Anticipating future trends and industry developments is knowledge that is key to the growth of any business, and market research companies are no exception. Therefore it’s always interesting to hear the thoughts of those at the forefront of research for some of the world’s biggest brands.
When asked how they saw market research developing in the near future, Arleen Macaraeg-Denque and Esteban Socorro, research directors at Motorola and Coca-Cola respectively, had the following to say:
Arleen Macaraeg-Denque: "Demands are increasing. For the last ten years I’ve been hearing that we should be more consultancy-oriented. We’re expected to have a strong influence on critical business decisions. We have realigned our role within Motorola, but we are always faced with headcount constraints and the skill-sets are not always there. This industry was very much built on a scientific base – focus on sampling, statistics, questionnaire design – that’s all good but market researchers are expected to do more; consultancy is not for everyone. How to build the next generation of consulting market researchers is therefore one of the biggest challenges."

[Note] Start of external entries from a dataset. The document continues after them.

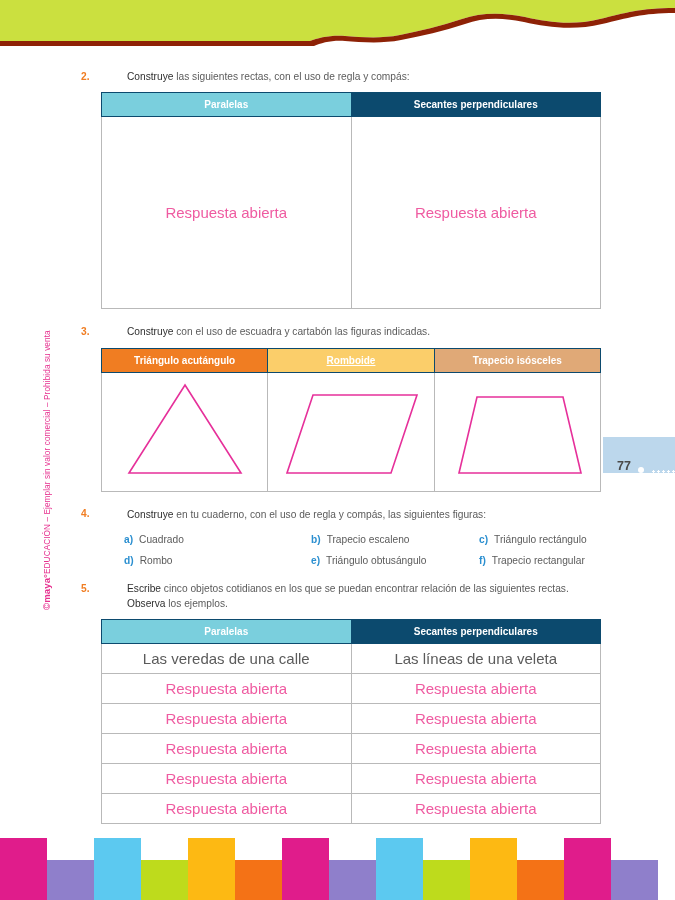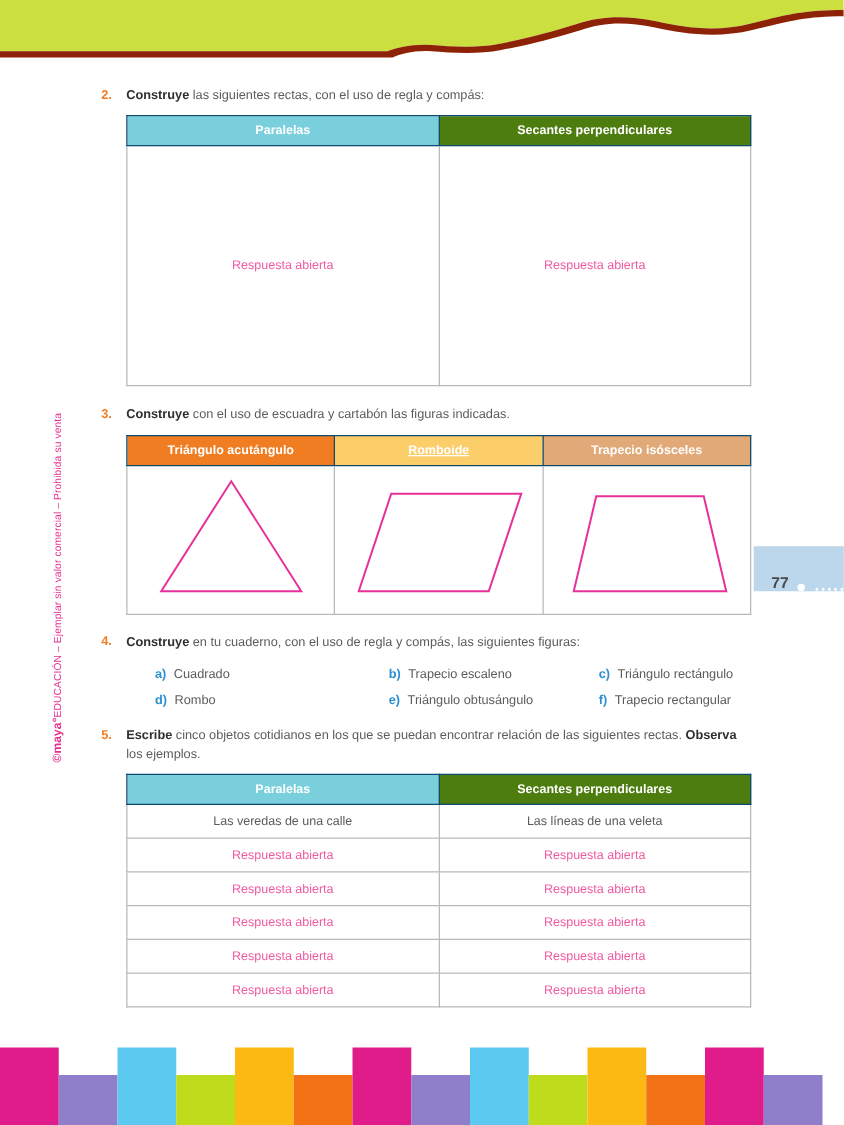"Construye" .item-text b { font-weight: bold -> normal; margin-left: none -> 26px }
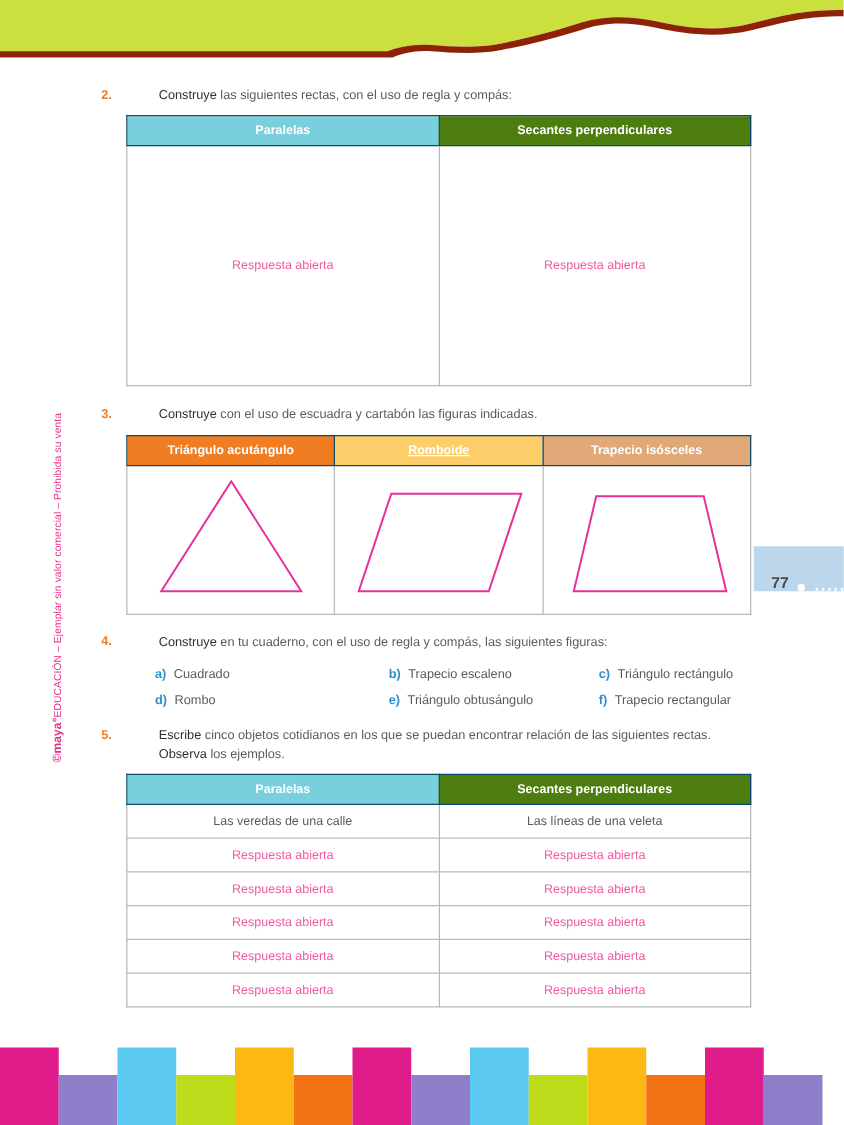"Secantes perpendiculares" .th-teal { background: #4d7c0f -> #0c4a6e }
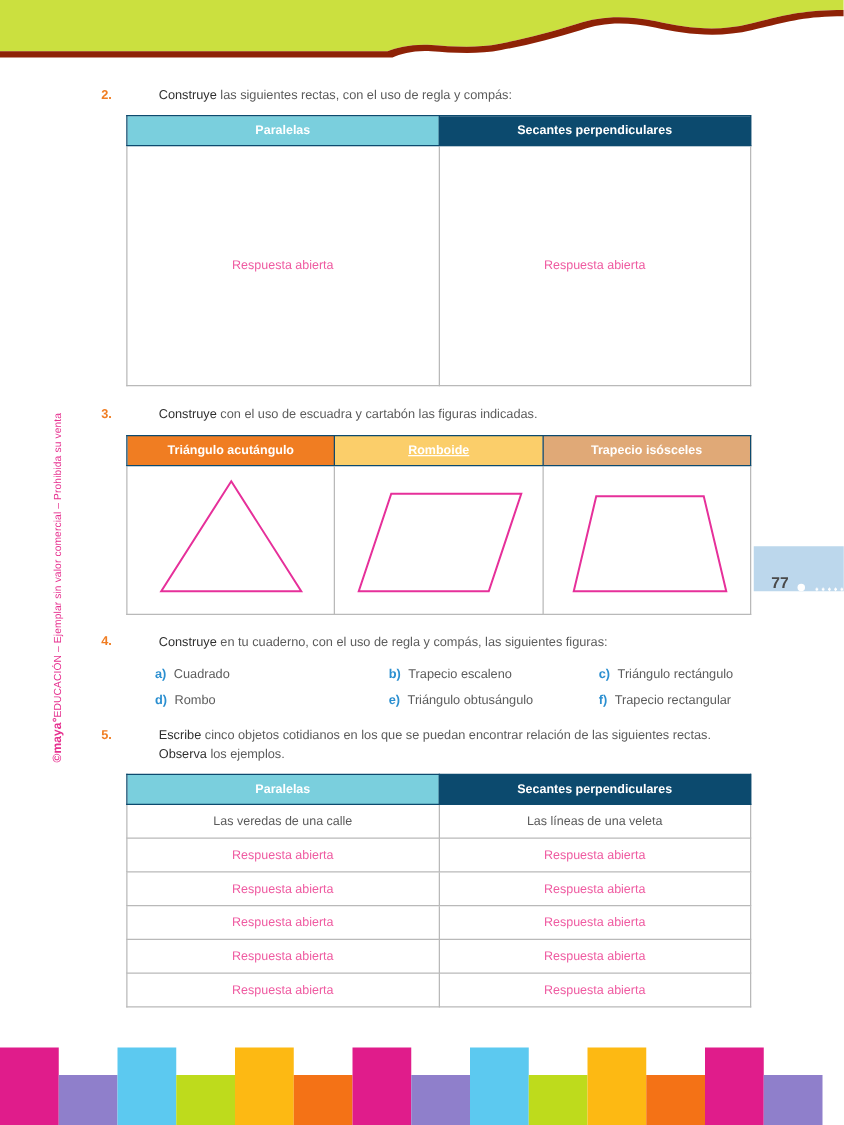"Respuesta abierta" td { font-size: 10px -> 15px }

Esteban Socorro: "The industry will split in two: traditional research, and what I call the visionaries. Traditional research will keep on working as it does now; improving tools and methodologies, very process- and data-oriented. The need for this type of service will remain, but the cost and the margins will continue to decline due to the limited added value they bring to the table, and technological improvements that will reduce the cost of data collection. In that sense the concentration of the industry is inevitable and we will see less but bigger suppliers in this sector. The visionaries will be the ones that help their clients to build vision and strategy, based on a holistic and deep comprehension of the world and the people, as well as the company history and internal politics. The business model for this sector will and should be different to market research, perhaps closer to consultancy. It will probably have higher margins, lower costs, and be more diverse."